RECORDS FOR THE EXERCISE START

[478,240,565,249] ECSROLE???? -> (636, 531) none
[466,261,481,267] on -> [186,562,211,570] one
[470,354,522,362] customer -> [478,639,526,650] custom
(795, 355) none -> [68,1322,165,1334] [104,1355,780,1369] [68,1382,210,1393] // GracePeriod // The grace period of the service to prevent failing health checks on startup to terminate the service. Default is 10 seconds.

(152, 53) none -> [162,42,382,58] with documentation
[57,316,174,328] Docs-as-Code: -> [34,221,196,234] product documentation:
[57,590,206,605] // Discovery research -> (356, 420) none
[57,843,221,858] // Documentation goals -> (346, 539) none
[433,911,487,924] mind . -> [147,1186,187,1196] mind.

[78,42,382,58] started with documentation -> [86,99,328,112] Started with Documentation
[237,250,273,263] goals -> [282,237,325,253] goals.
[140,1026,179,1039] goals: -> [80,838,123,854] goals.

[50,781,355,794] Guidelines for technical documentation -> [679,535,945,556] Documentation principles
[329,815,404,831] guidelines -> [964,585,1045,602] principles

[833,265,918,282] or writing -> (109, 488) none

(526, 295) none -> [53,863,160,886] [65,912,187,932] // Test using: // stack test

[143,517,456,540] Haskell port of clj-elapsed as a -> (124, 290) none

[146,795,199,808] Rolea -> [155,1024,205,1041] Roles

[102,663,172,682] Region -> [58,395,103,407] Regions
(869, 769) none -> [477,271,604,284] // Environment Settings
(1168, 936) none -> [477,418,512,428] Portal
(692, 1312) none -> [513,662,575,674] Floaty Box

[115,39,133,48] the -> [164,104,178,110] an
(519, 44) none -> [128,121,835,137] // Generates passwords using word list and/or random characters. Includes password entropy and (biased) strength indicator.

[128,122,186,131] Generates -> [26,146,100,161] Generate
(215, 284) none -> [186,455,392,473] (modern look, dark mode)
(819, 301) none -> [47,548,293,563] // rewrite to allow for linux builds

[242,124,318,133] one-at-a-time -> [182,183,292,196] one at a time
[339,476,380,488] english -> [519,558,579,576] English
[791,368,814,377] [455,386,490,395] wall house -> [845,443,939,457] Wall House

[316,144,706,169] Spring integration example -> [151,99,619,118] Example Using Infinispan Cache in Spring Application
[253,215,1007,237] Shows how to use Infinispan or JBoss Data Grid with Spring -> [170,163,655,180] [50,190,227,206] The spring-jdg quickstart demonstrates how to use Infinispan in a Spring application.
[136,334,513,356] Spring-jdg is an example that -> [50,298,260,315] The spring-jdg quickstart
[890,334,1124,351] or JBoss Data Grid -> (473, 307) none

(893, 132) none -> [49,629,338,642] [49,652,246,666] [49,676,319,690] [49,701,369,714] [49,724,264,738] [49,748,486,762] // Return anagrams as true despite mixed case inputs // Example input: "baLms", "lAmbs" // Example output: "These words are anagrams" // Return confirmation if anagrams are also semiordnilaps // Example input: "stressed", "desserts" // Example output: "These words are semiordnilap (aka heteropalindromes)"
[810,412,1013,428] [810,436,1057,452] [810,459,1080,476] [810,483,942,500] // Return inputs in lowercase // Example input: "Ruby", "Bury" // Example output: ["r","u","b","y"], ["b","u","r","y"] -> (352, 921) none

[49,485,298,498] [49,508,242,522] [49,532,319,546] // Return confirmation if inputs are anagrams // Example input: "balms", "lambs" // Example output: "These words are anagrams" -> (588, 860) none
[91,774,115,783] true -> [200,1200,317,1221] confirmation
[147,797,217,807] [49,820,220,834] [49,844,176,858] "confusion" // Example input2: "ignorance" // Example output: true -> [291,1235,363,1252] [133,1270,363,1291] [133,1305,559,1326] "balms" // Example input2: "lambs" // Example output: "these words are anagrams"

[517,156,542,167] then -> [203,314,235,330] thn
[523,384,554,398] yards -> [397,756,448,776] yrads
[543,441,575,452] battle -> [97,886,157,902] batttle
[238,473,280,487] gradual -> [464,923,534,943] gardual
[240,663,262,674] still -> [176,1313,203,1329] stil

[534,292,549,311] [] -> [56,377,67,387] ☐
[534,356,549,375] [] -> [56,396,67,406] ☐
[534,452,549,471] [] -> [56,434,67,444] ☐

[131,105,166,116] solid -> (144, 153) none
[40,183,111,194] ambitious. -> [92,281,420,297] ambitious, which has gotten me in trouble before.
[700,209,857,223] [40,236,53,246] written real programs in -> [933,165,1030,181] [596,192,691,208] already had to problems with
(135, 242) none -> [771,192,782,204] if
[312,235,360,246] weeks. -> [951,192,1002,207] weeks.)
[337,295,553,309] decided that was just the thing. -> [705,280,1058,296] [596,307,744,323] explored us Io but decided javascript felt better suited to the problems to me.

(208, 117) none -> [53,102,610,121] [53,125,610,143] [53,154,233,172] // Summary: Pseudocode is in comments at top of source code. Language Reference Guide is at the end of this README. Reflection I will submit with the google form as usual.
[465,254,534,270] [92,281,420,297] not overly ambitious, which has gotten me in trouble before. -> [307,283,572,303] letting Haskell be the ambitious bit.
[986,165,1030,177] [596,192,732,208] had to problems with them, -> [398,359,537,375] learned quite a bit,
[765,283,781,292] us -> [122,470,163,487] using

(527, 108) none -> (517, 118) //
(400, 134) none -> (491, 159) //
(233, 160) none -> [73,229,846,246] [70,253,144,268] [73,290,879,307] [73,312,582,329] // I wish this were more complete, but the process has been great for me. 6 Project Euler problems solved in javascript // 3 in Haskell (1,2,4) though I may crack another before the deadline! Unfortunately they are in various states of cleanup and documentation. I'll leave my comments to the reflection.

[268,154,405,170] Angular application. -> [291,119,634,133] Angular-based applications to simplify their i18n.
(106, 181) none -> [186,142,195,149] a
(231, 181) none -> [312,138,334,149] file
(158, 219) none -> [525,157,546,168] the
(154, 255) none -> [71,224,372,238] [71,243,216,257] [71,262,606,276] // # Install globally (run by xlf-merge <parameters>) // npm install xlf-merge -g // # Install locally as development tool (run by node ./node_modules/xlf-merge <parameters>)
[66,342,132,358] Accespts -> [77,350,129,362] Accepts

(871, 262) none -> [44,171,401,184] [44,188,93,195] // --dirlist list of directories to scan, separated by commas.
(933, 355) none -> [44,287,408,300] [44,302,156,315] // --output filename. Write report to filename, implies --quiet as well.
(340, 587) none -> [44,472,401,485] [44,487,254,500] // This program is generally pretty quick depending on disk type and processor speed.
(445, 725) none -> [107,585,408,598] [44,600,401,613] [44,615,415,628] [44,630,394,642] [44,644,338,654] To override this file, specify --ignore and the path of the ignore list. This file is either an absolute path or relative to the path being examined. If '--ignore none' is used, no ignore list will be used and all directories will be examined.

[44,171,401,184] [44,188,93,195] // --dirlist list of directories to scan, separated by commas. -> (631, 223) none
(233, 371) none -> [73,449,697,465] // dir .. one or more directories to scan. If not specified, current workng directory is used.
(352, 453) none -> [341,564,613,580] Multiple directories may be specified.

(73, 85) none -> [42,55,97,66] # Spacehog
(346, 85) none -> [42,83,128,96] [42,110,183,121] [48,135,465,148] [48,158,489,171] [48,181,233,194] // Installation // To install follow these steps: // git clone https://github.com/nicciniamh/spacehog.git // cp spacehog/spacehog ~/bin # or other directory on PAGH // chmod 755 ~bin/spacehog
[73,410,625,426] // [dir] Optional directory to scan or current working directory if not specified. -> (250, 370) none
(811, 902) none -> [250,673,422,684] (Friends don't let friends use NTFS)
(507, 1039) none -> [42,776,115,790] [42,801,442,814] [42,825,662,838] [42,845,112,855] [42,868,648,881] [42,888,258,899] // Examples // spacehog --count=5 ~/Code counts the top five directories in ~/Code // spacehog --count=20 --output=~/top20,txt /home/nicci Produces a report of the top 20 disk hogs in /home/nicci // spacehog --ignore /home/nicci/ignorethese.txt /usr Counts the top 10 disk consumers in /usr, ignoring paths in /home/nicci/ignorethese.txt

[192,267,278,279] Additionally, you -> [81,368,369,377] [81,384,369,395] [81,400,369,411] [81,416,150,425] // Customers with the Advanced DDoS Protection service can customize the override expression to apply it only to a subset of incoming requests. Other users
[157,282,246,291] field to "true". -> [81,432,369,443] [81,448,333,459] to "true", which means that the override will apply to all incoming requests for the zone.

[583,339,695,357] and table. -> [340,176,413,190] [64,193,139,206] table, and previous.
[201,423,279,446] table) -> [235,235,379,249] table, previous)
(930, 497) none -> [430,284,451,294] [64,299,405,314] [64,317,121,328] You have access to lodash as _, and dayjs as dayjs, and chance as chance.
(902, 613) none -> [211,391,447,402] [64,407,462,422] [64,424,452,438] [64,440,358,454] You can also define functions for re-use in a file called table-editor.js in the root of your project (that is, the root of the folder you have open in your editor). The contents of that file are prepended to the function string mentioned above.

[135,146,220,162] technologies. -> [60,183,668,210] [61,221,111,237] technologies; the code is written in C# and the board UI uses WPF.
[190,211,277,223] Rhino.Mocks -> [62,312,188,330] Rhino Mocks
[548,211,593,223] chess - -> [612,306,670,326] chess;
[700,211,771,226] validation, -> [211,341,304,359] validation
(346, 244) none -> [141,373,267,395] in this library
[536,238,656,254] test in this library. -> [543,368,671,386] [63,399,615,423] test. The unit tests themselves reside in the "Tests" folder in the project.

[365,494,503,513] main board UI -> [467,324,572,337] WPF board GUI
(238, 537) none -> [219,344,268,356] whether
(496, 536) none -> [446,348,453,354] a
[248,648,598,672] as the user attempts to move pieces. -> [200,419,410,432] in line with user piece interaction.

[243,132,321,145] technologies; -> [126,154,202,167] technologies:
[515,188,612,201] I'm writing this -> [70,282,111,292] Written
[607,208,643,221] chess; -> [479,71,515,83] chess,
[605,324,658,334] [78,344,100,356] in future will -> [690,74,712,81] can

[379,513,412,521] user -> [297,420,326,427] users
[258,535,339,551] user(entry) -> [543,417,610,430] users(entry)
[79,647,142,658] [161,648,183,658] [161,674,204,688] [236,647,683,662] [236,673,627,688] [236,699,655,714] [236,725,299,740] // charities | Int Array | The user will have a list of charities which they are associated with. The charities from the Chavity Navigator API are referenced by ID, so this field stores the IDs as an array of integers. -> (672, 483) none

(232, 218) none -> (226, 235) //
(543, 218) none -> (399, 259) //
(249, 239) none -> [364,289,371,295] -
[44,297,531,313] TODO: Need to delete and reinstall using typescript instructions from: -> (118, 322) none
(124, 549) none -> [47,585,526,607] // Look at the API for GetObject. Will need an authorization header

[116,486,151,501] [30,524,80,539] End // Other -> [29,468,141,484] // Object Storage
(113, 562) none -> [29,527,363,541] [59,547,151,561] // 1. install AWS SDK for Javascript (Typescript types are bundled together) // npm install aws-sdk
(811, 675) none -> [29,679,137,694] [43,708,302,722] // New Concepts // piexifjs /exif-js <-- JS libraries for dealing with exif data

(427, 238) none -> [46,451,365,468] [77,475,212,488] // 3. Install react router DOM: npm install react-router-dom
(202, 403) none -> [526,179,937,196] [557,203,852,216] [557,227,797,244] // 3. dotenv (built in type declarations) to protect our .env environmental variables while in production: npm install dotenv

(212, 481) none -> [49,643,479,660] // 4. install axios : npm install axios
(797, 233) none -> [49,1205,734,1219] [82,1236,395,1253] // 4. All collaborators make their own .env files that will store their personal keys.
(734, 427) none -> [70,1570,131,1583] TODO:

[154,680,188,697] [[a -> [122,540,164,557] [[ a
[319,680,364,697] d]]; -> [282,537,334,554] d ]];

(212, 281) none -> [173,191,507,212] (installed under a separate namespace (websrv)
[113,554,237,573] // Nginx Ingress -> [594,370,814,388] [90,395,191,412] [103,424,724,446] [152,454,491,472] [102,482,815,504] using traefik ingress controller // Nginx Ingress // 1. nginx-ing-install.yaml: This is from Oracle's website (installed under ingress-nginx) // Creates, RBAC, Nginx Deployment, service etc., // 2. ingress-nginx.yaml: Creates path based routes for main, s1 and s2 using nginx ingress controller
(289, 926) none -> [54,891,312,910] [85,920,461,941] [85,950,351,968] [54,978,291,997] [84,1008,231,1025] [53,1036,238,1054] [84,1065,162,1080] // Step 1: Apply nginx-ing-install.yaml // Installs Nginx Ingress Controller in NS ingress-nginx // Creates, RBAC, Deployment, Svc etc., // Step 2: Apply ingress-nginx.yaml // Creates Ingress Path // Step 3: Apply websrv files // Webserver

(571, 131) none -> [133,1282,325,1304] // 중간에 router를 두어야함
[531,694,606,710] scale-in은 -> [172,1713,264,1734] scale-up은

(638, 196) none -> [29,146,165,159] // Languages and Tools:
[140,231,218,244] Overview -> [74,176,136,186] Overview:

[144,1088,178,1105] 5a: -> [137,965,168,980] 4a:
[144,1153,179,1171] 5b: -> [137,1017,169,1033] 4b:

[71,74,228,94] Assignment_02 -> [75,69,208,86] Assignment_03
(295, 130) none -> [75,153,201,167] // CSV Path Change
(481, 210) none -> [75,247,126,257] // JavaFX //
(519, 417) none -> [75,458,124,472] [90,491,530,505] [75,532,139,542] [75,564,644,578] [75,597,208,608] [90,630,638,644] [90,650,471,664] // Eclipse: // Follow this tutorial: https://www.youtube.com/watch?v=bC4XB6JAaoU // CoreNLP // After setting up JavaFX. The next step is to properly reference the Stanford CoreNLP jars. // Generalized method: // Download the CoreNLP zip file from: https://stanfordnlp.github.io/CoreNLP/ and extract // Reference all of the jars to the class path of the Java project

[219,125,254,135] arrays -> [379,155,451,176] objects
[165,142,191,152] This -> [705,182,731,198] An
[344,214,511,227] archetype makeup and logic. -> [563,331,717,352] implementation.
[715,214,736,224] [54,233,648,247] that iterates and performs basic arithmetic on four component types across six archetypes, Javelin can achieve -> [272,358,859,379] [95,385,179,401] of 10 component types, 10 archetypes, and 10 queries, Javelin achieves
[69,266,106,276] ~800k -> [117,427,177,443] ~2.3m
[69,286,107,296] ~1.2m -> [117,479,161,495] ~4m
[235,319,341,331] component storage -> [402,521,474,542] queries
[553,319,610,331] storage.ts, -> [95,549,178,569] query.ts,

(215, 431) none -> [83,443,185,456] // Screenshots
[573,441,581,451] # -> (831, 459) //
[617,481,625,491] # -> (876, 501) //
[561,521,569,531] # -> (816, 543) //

RECORDS FOR THE EXERCISE END

▶ **WHAT YOU ARE ASKED TO DO**
Find the lines above that contain the word "they" and collect them.

▶ **TASK RESULT**
(233, 160) none -> [73,229,846,246] [70,253,144,268] [73,290,879,307] [73,312,582,329] // I wish this were more complete, but the process has been great for me. 6 Project Euler problems solved in javascript // 3 in Haskell (1,2,4) though I may crack another before the deadline! Unfortunately they are in various states of cleanup and documentation. I'll leave my comments to the reflection.
[79,647,142,658] [161,648,183,658] [161,674,204,688] [236,647,683,662] [236,673,627,688] [236,699,655,714] [236,725,299,740] // charities | Int Array | The user will have a list of charities which they are associated with. The charities from the Chavity Navigator API are referenced by ID, so this field stores the IDs as an array of integers. -> (672, 483) none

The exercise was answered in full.